_What the task requires:_ Find the lines holding the string "none" in the data, then copy all of them.

•••••

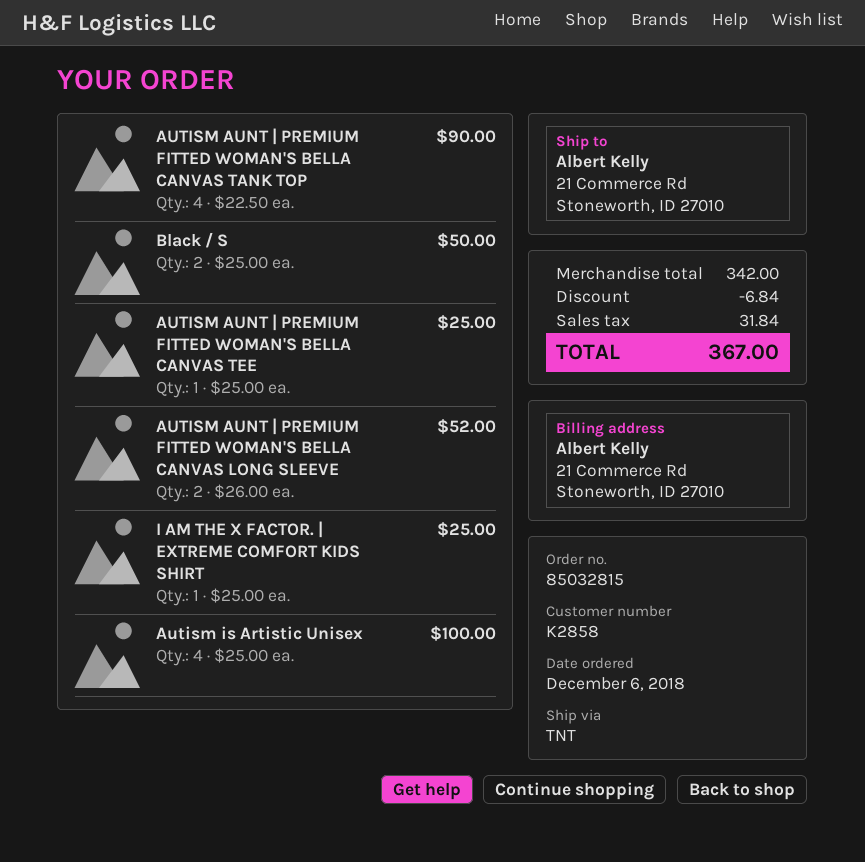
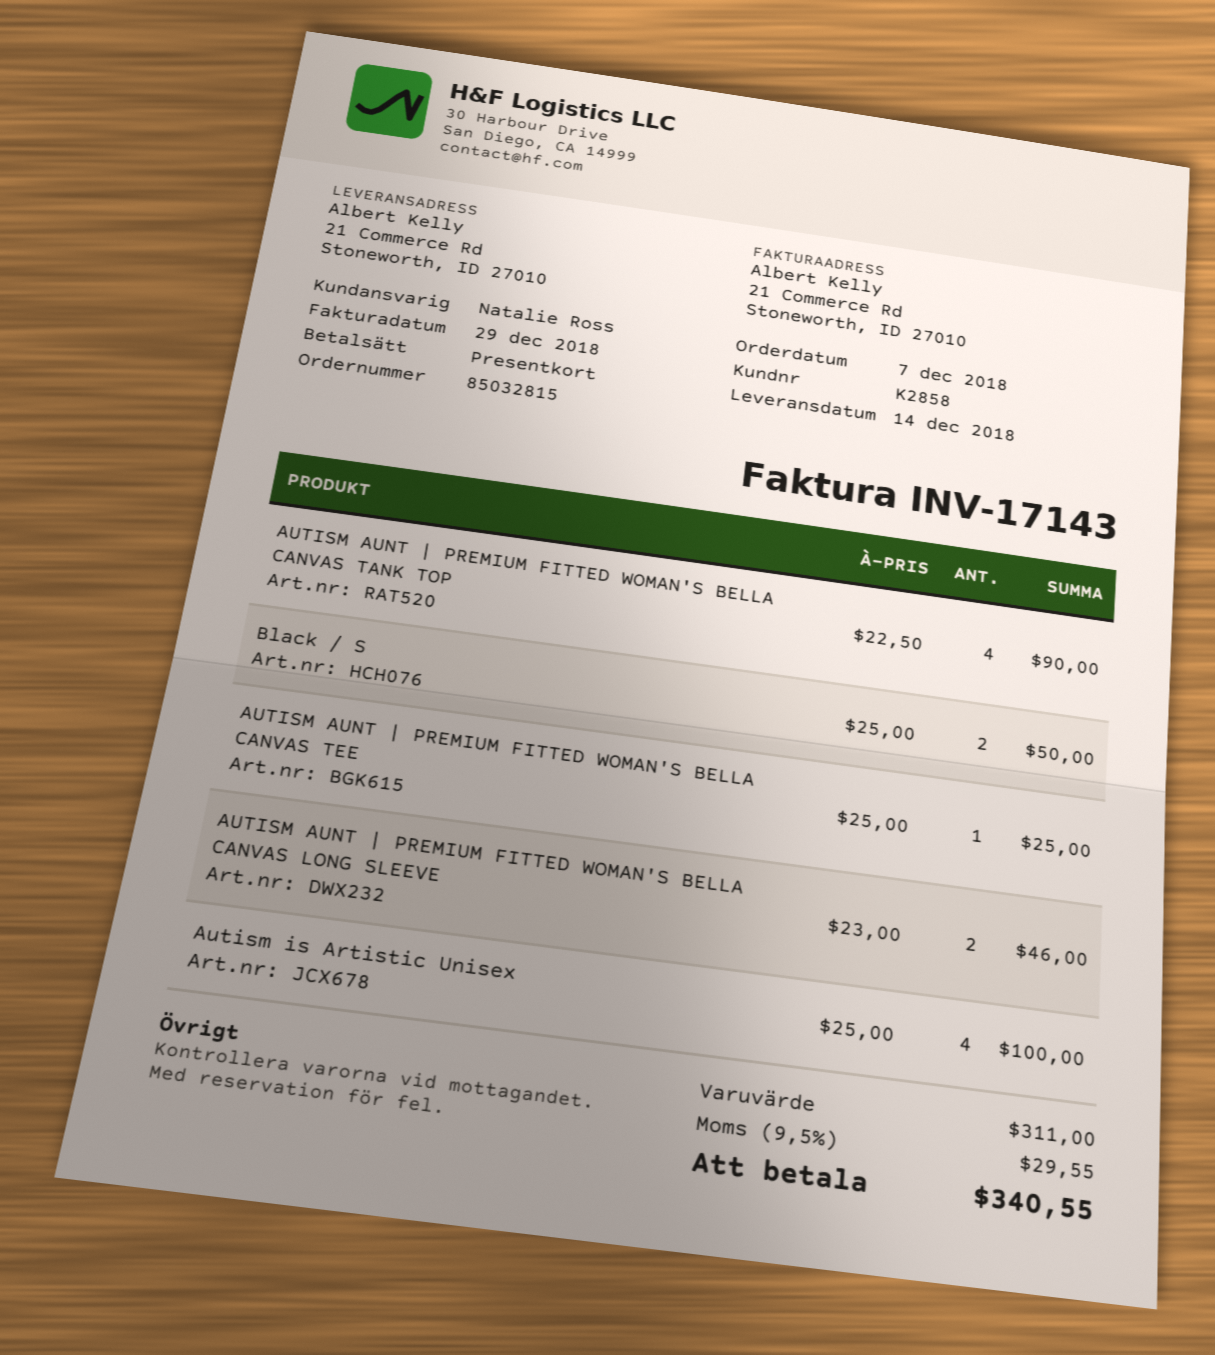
order date: 2018-12-06 -> 2018-12-07
AUTISM AUNT | PREMIUM FITTED WOMAN'S BELLA CANVAS LONG SLEEVE: 2 x 26.00 = 52.00 -> 2 x 23.00 = 46.00
I AM THE X FACTOR. | EXTREME COMFORT KIDS SHIRT: 1 x 25.00 = 25.00 -> none
subtotal: 342.00 -> 311.00
discount: 6.84 -> none
tax: 31.84 -> 29.55
total: 367.00 -> 340.55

•••••

_Answer section:_
I AM THE X FACTOR. | EXTREME COMFORT KIDS SHIRT: 1 x 25.00 = 25.00 -> none
discount: 6.84 -> none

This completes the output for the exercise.